High demand for low and no-alcohol

Burgeoning category offers major opportunity for the on-trade

LOW and no-alcohol drinks have become more prominent since the drink drive limit in Scotland was lowered in December 2014.
That change in legislation, coupled with many consumers opting to moderate their alcohol consumption, means the category can offer a real opportunity for licensees, and brewers have weighed in with advice on the best ways to capitalise.
Ben Jordan of AB InBev, the firm behind Beck’s Blue, said that in a world where “health is king” for customers, the firm has seen “a growth in consumers looking to moderate their drinking”.
Jordan reckons there has been a stigma surrounding alcohol-free beer in the past, “with consumers defining it by what it is not, rather than what it is”, but this may be changing.
“The reality is alcohol-free beer is brewed and made with 100% natural ingredients and is a refreshing alternative to other alcohol-free beverages on offer in pubs and bars,” said Jordan.
“Some internal research we did in 2016 found that consumption of alcohol-free options is seen as most appropriate by consumers in settings when other people are drinking – like pubs and bars or parties – so the category is a great opportunity for the on-trade environment, but they need to ensure they communicate their offering.”
To make the most of this growing opportunity, Genna Burchell of Charles Wells, the firm behind Erdinger Alkohol Frei, reckons operators must focus on getting quality product in the chiller.
“Go with what offers the best taste,” said Burchell.

Organise staff tastings and learn how it’s brewed.
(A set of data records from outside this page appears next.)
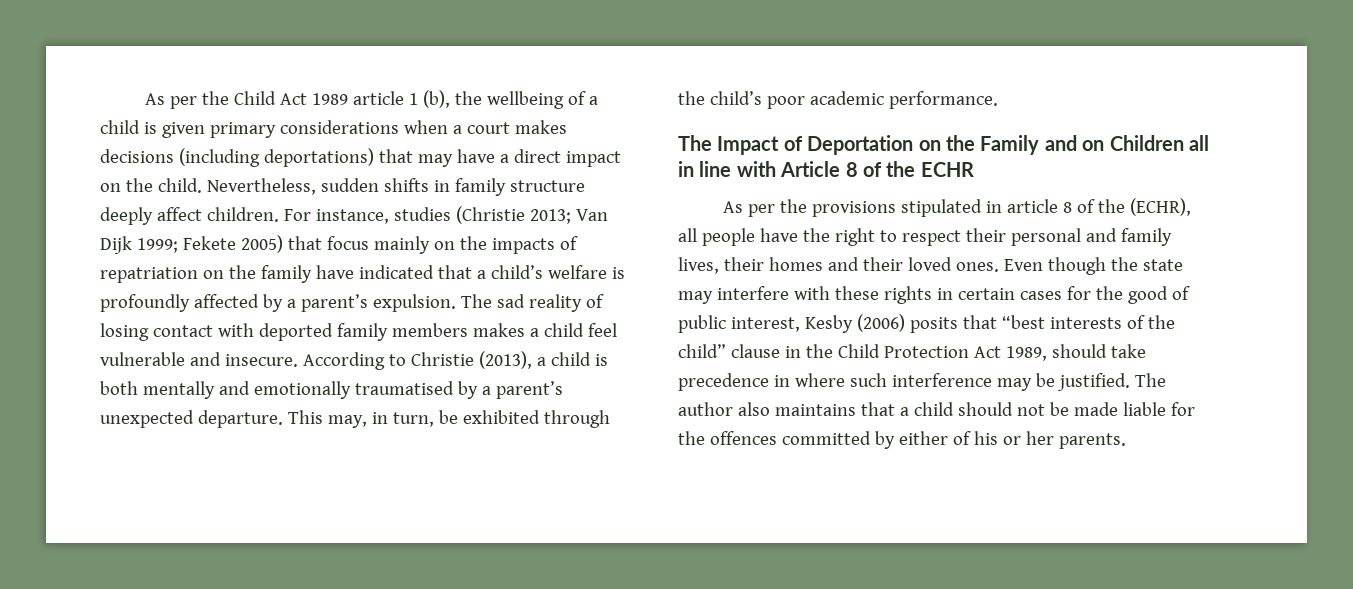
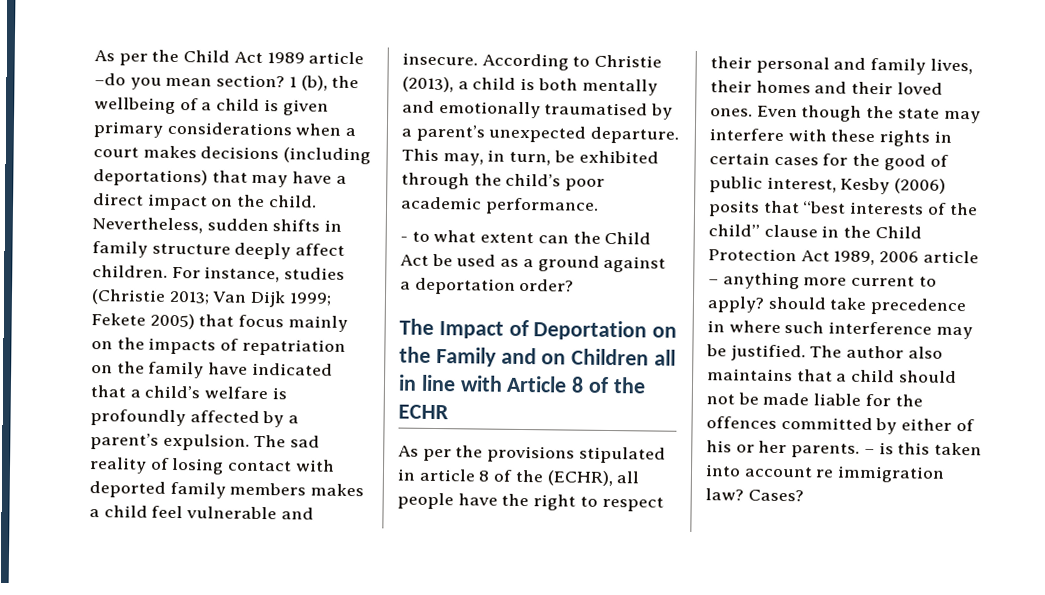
- As per the Child Act 1989 article 1 (b), the wellbeing of a child is given primary considerations when a court makes decisions (including deportations) that may have a direct impact on the child.
+ As per the Child Act 1989 article –do you mean section? 1 (b), the wellbeing of a child is given primary considerations when a court makes decisions (including deportations) that may have a direct impact on the child.
+ - to what extent can the Child Act be used as a ground against a deportation order?
- Even though the state may interfere with these rights in certain cases for the good of public interest, Kesby (2006) posits that “best interests of the child” clause in the Child Protection Act 1989, should take precedence in where such interference may be justified.
+ Even though the state may interfere with these rights in certain cases for the good of public interest, Kesby (2006) posits that “best interests of the child” clause in the Child Protection Act 1989, 2006 article – anything more current to apply? should take precedence in where such interference may be justified.
+ – is this taken into account re immigration law? Cases?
“The biggest criticism of zero or low-alcohol brands is that they just don’t match up to their higher-ABV cousins.
“Look for a brand that has proven itself with independent taste tests and has a proven track record for customer satisfaction.”
Burchell advised operators to make sure they try the alcohol-free beers themselves before purchasing.
“At the very least, this will help you to get to know its tasting notes so you can talk to your customers about its flavour and also back up the statistics from any independent taste tests that have been carried out,” she said.
“At the end of the day, a lower-ABV beer is still a beer and you need to treat it as such.”
Treating alcohol-free beers with the same respect as their higher gravity counterparts is key, according to Burchell, who suggested operators get staff engaged with what they’ll be selling.
“Organise staff tastings to learn the ingredients and how it’s brewed,” she said.
“If you serve food then recommend your low or zero-alcohol beers as part of your food and beer matching list, create low-alcohol special offers, and let customers ‘try before they buy’.
“This will help to remove any uncertainty about the quality and satisfaction of those low or zero-alcohol beers, demystifying them and helping them to become a welcome, but alternative, addition to your range at any time of year.”
Education was also described as vital by Sean Durkan, head of marketing for Bavaria UK.
Durkan said education is “crucial to establishing alcohol-free drinks as a genuine category rather than an afterthought in the on-trade”.
“By prioritising staff training, outlets can make sure their teams understand the heritage and story behind no and low-alcohol brands, so they encourage customers to branch out and discover something new,” he said.
Visibility is also essential to driving sales, according to Durkan, who suggested operators advertise alcohol-free beer in their outlet in the same fashion as any other product.
“What’s more, premises should think about the visibility of brands on the
bar – branded glassware, POS, in addition to increased prominence on drinks menus, will help boost the profile of low and no-alcohol choices,” he said.
“This will encourage consumers to try something different rather than their ‘go to’ soft drink choice.”